"""

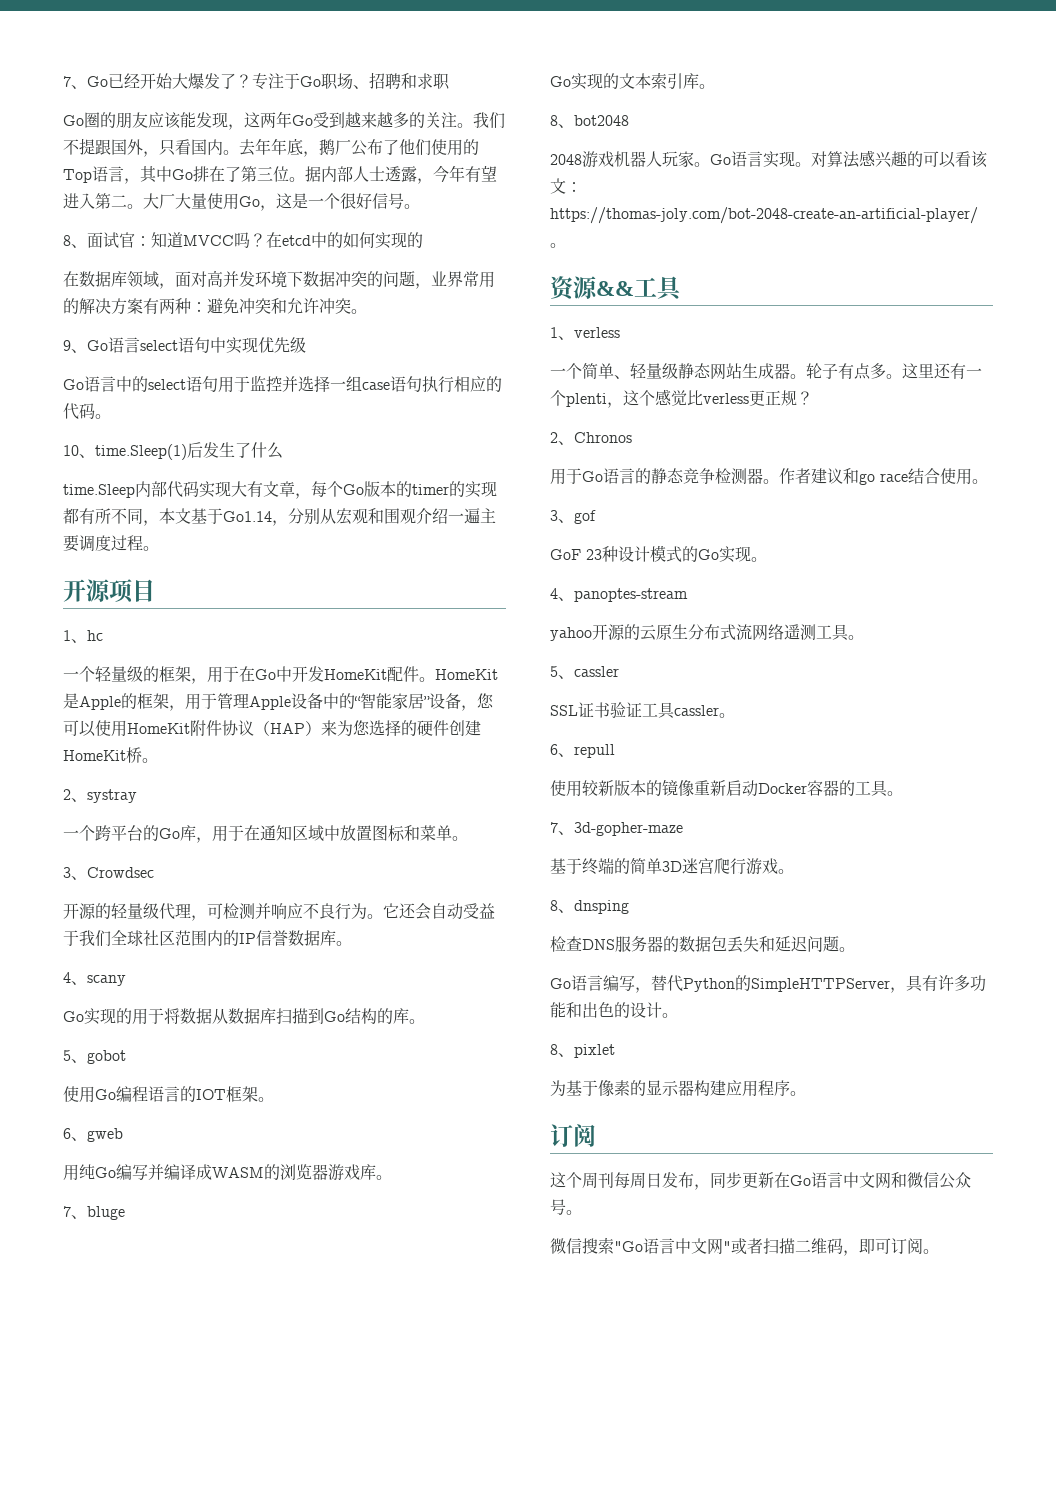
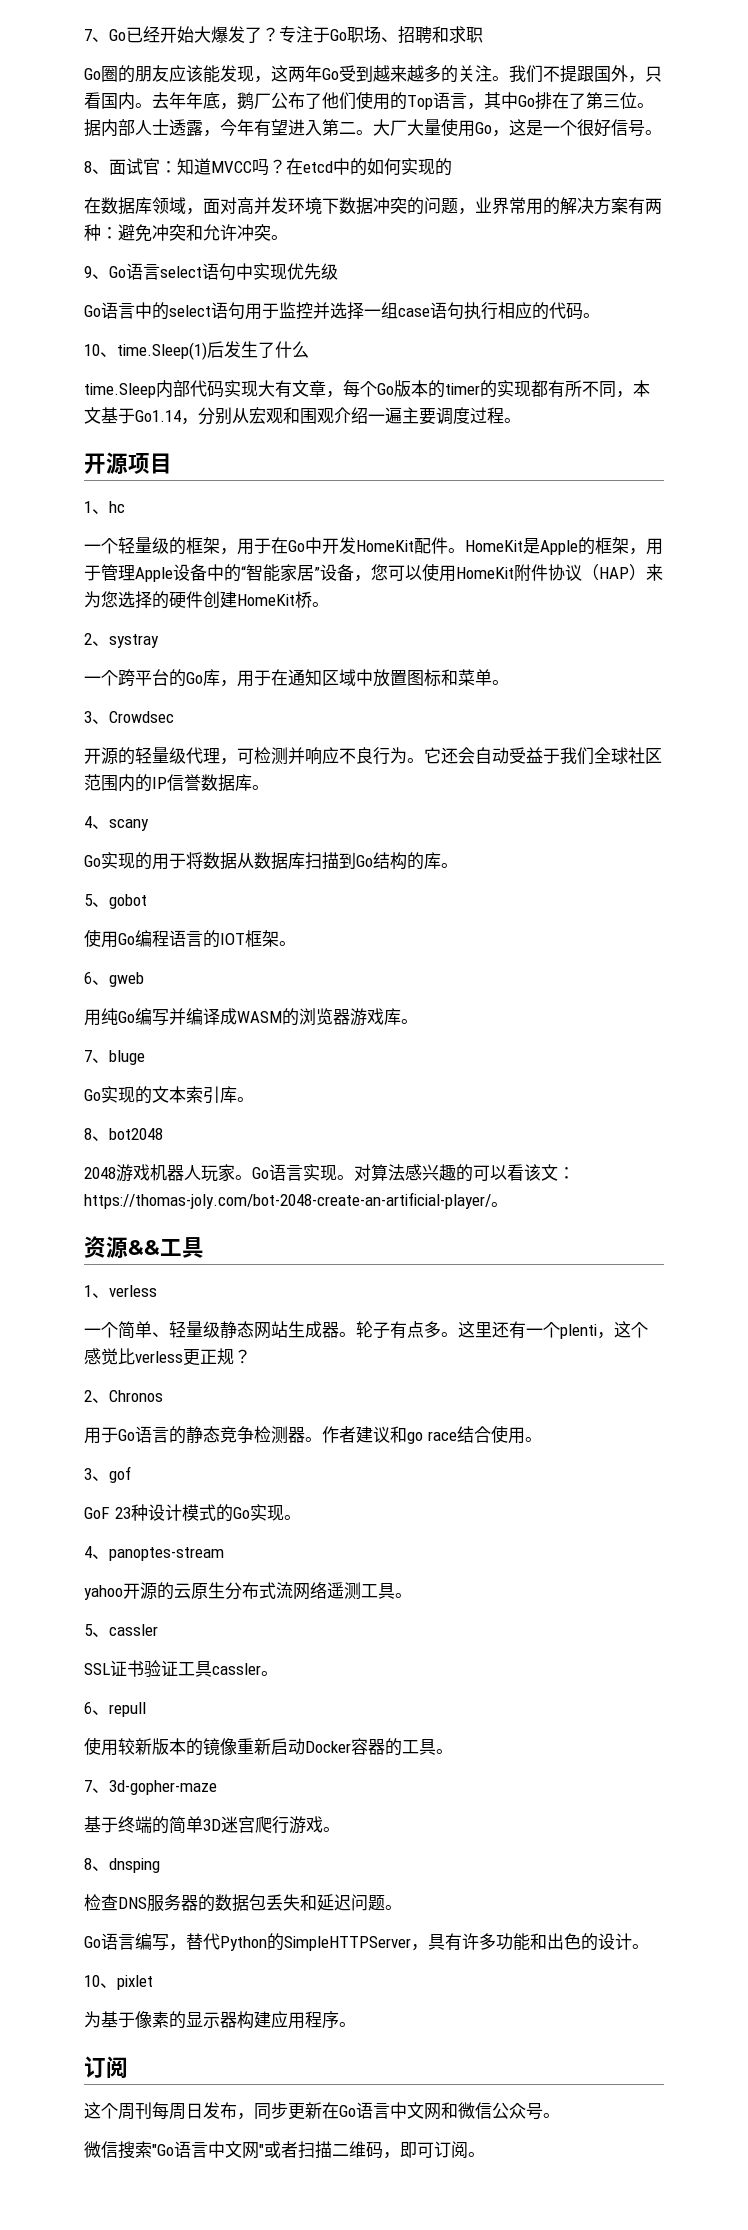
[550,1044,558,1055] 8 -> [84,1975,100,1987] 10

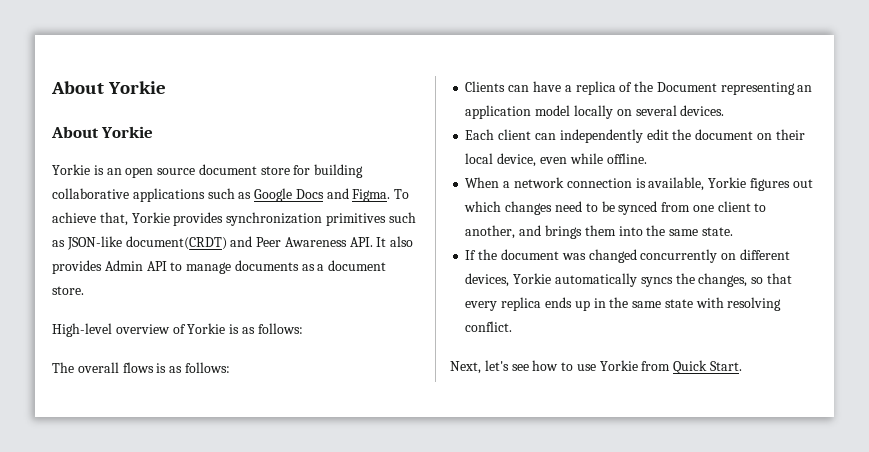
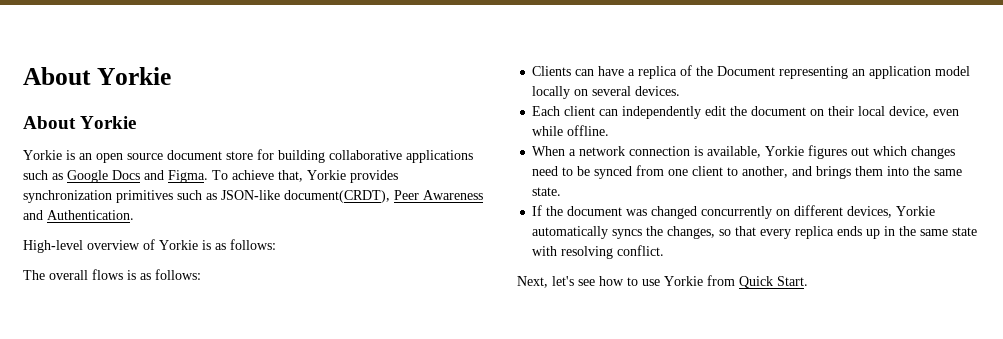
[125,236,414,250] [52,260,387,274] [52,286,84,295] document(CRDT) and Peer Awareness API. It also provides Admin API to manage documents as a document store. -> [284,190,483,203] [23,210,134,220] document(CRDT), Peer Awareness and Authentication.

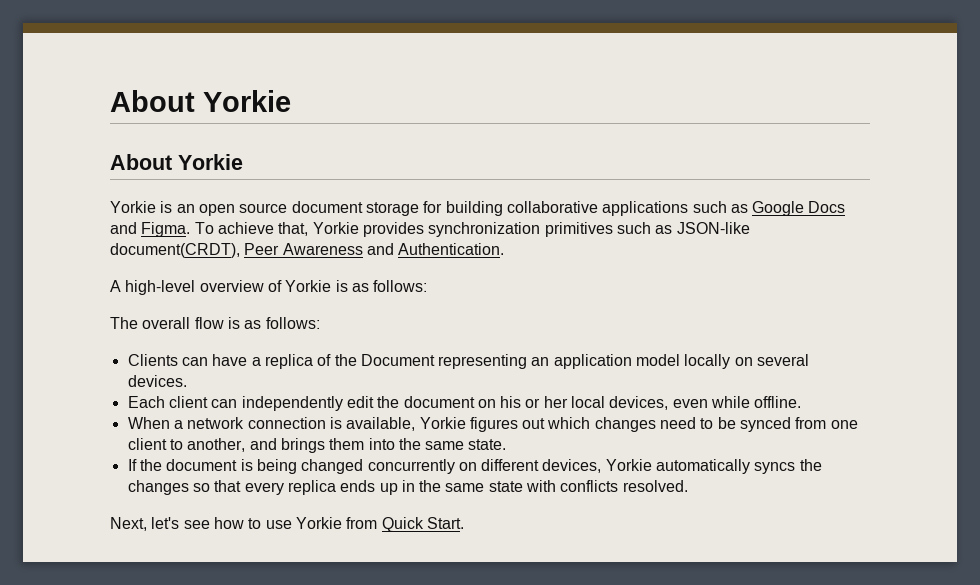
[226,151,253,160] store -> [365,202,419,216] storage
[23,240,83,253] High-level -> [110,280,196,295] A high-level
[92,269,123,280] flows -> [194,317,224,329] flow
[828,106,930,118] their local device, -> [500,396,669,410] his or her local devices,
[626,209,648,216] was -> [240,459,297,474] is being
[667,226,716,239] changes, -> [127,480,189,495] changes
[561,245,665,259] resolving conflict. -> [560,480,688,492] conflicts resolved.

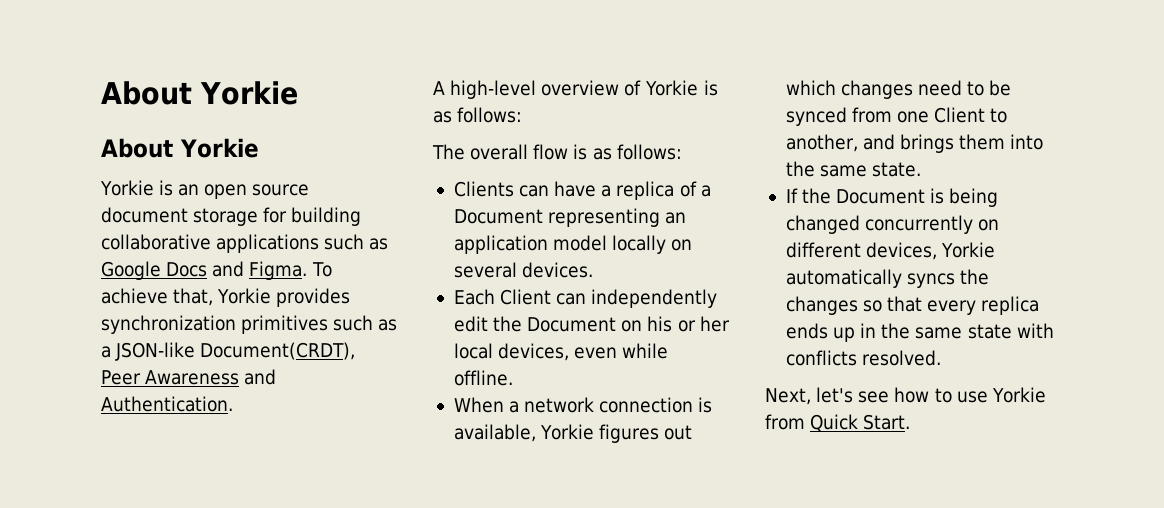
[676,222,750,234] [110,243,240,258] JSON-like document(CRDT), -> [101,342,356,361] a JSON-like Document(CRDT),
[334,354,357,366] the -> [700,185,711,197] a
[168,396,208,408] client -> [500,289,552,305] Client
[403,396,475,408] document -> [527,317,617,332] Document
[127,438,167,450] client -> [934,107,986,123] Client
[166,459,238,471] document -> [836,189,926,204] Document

"""

## What this task involves
Transcribe exactly and only the lines from the top of the records through the line containing "[23,240,83,253] High-level ->", inclusive, and do not copy the pictures.

## Your solution
[550,1044,558,1055] 8 -> [84,1975,100,1987] 10

[125,236,414,250] [52,260,387,274] [52,286,84,295] document(CRDT) and Peer Awareness API. It also provides Admin API to manage documents as a document store. -> [284,190,483,203] [23,210,134,220] document(CRDT), Peer Awareness and Authentication.

[226,151,253,160] store -> [365,202,419,216] storage
[23,240,83,253] High-level -> [110,280,196,295] A high-level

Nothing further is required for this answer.